Older Australians are lingering on the NewStart allowance for more than a year or two at the same time the Federal Government is proposing to raise the pension age to 70.
Employment services staff are often aged in their 20s or early 30s which the researchers said may contribute to unconscious bias, negative stereotypes and poor appreciation of the skills of older job-seekers.
Still saddled with a mortgage, family responsibilities or newly single without a home and enough money to retire on, a burgeoning number of people who lose their jobs after the age of 45 are at risk of entering old age in poverty.
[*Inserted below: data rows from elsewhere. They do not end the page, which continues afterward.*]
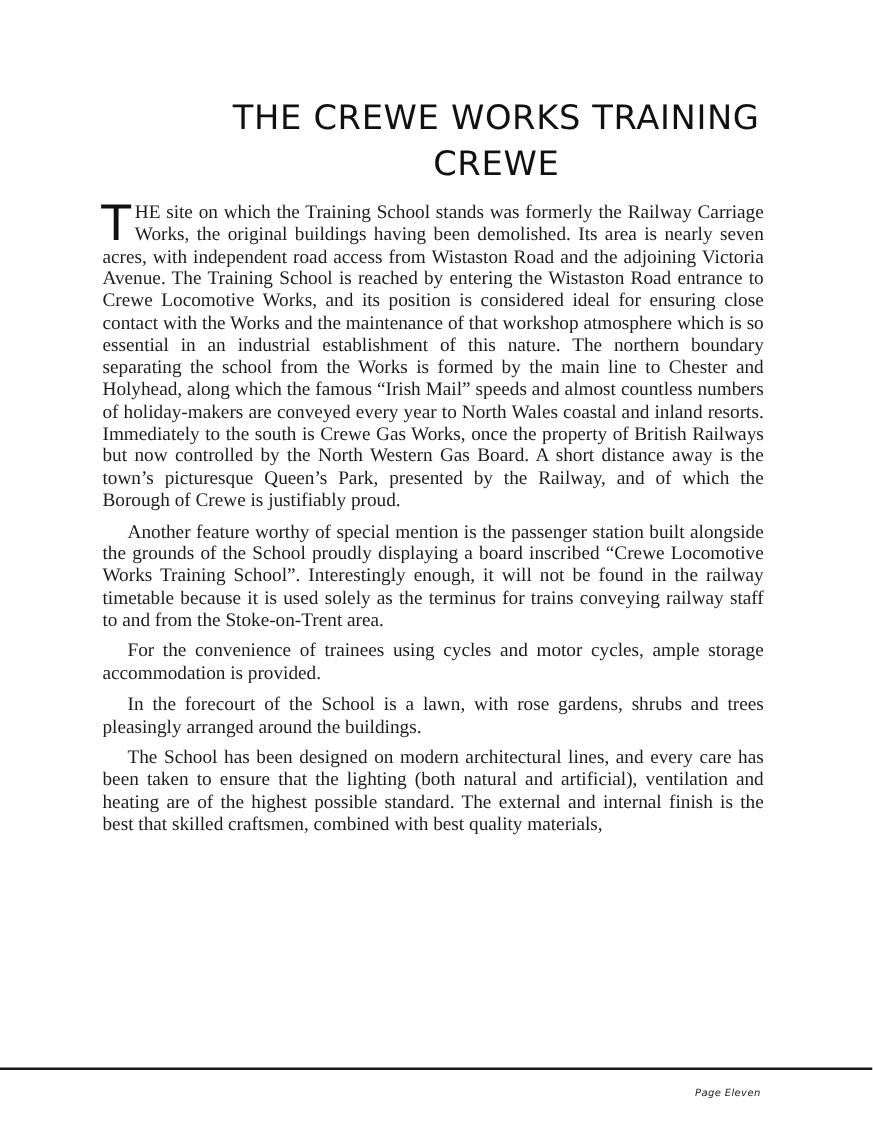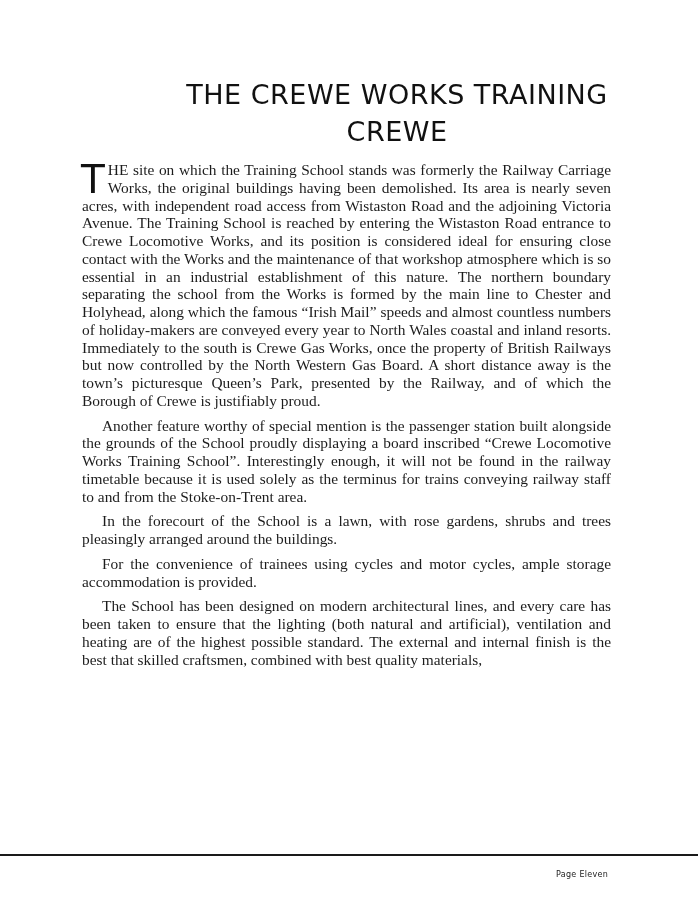--- a/index.html
+++ b/index.html
@@ -51,8 +51,8 @@
 <div class="body-text">
   <p class="first"><span class="dropcap">T</span><span>HE site on which the Training School stands was formerly the Railway Carriage Works, the original buildings having been demolished.  Its area is nearly seven acres, with independent road access from Wistaston Road and the adjoining Victoria Avenue.  The Training School is reached by entering the Wistaston Road entrance to Crewe Locomotive Works, and its position is considered ideal for ensuring close contact with the Works and the maintenance of that workshop atmosphere which is so essential in an industrial establishment of this nature.  The northern boundary separating the school from the Works is formed by the main line to Chester and Holyhead, along which the famous “Irish Mail” speeds and almost countless numbers of holiday-makers are conveyed every year to North Wales coastal and inland resorts.  Immediately to the south is Crewe Gas Works, once the property of British Railways but now controlled by the North Western Gas Board.  A short distance away is the town’s picturesque Queen’s Park, presented by the Railway, and of which the Borough of Crewe is justifiably proud.</span></p>
   <p>Another feature worthy of special mention is the passenger station built alongside the grounds of the School proudly displaying a board inscribed “Crewe Locomotive Works Training School”.  Interestingly enough, it will not be found in the railway timetable because it is used solely as the terminus for trains conveying railway staff to and from the Stoke-on-Trent area.</p>
+  <p>For the convenience of trainees using cycles and motor cycles, ample storage accommodation is provided.</p>
   <p>In the forecourt of the School is a lawn, with rose gardens, shrubs and trees pleasingly arranged around the buildings.</p>
-  <p>For the convenience of trainees using cycles and motor cycles, ample storage accommodation is provided.</p>
   <p>The School has been designed on modern architectural lines, and every care has been taken to ensure that the lighting (both natural and artificial), ventilation and heating are of the highest possible standard.  The external and internal finish is the best that skilled craftsmen, combined with best quality materials,</p>
 </div>
 

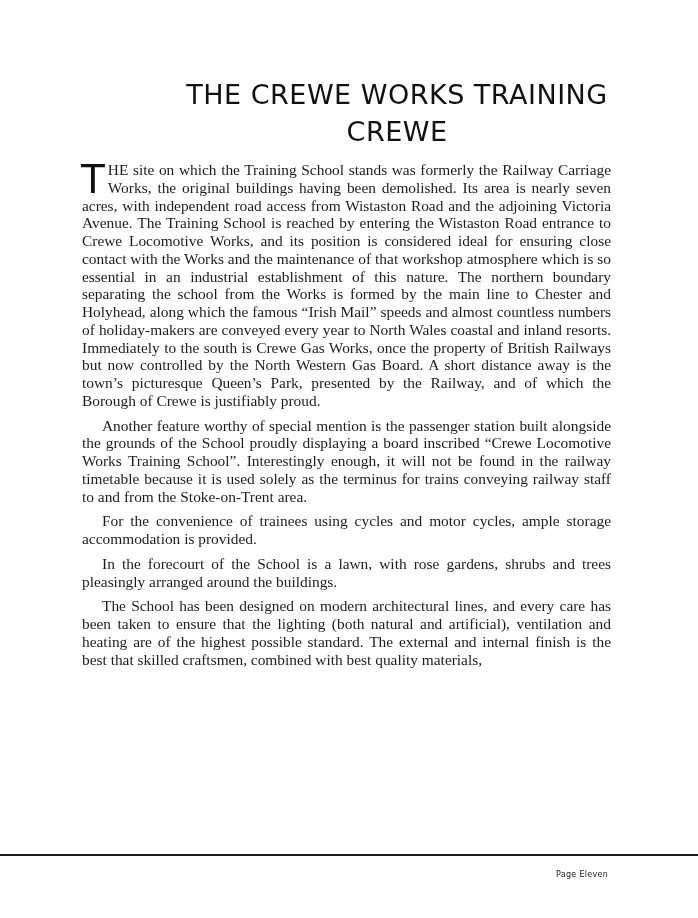--- a/index.html
+++ b/index.html
@@ -36,7 +36,7 @@
   }
   .page-label {
     position: absolute; left: 556px; top: 870px;
-    font-family: "DejaVu Sans", sans-serif; 
+    font-family: "DejaVu Sans", sans-serif; font-style: italic;
     font-size: 8px; color: #222; letter-spacing: 0.3px;
   }
 </style>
Unlike younger people, there are fewer second chances.
“People are expected to work longer but are being caught in this netherworld of unemployment,” Dr Bowman said. “That’s the key challenge, people are being expected to work longer.”
“We have more older people as the baby boomers age and that’s one of the reason they are seeking to increase pension eligibility to 70.
“If you are unemployed at 55 and you can’t get back into work, that’s a very long time to be unemployed and living in poverty because the NewStart allowance is so low.”
Dr Bowman said policy makers were faced with the challenge of the long-term unemployed entering old age impoverished and unable to afford health care.
People interviewed for the Brotherhood of St Laurence research were unable to afford dental care, new glasses and some were homeless.
Women said employability hinged on looking young, fit and attractive and men said they needed to be physically fit and quick workers to keep their jobs.
Dr Bowman said appearance can be a source of discrimination and that women can become invisible when they lose their youthful appearance.
Younger bosses could also feel intimidated and threatened by older workers.
Susan Jackson-Wood, 65, had been in the workforce for 49 years and was a corporate relations manager in Adelaide when she was squeezed out of her last job after a change in management.
“It was intimated a much younger face was required. Because I was up out front and representing the organisation at various functions,” she said.
“Portions of my work were taken away from me and given to other people without my knowledge. Meetings were held that the rest of the department were invited to that I wasn’t. A major function was held that previously I would have been heavily involved in and I was totally excluded from anything to do with it.
“It really debased my self-confidence and self-esteem. You get to the stage where you start doubting yourself.
“I ended up having a nervous breakdown.”
Niki Vincent, the former chief executive officer of the Leaders Institute where Ms Jackson-Wood now works helped “nurse back” her self confidence. Ms Vincent was appointed as South Australia’s new equal opportunity commissioner earlier this year.
“Both my self confidence and self esteem have returned, mainly as a result of the CEO’s faith in me,” Ms Jackson-Wood said.
Professor John Buchanan from the University of Sydney said policy makers are “whipping up moral panic about a labour shortage”.
“But when you see how employers are treating older workers the problem is on the demand side, not on the supply side,” he said.
“It would be helpful if policy makers did something about overcoming deficiencies in labour demand in general and discrimination against older workers in particular.
“I think a bit of aggressive prosecution of employers for discrimination would be helpful.”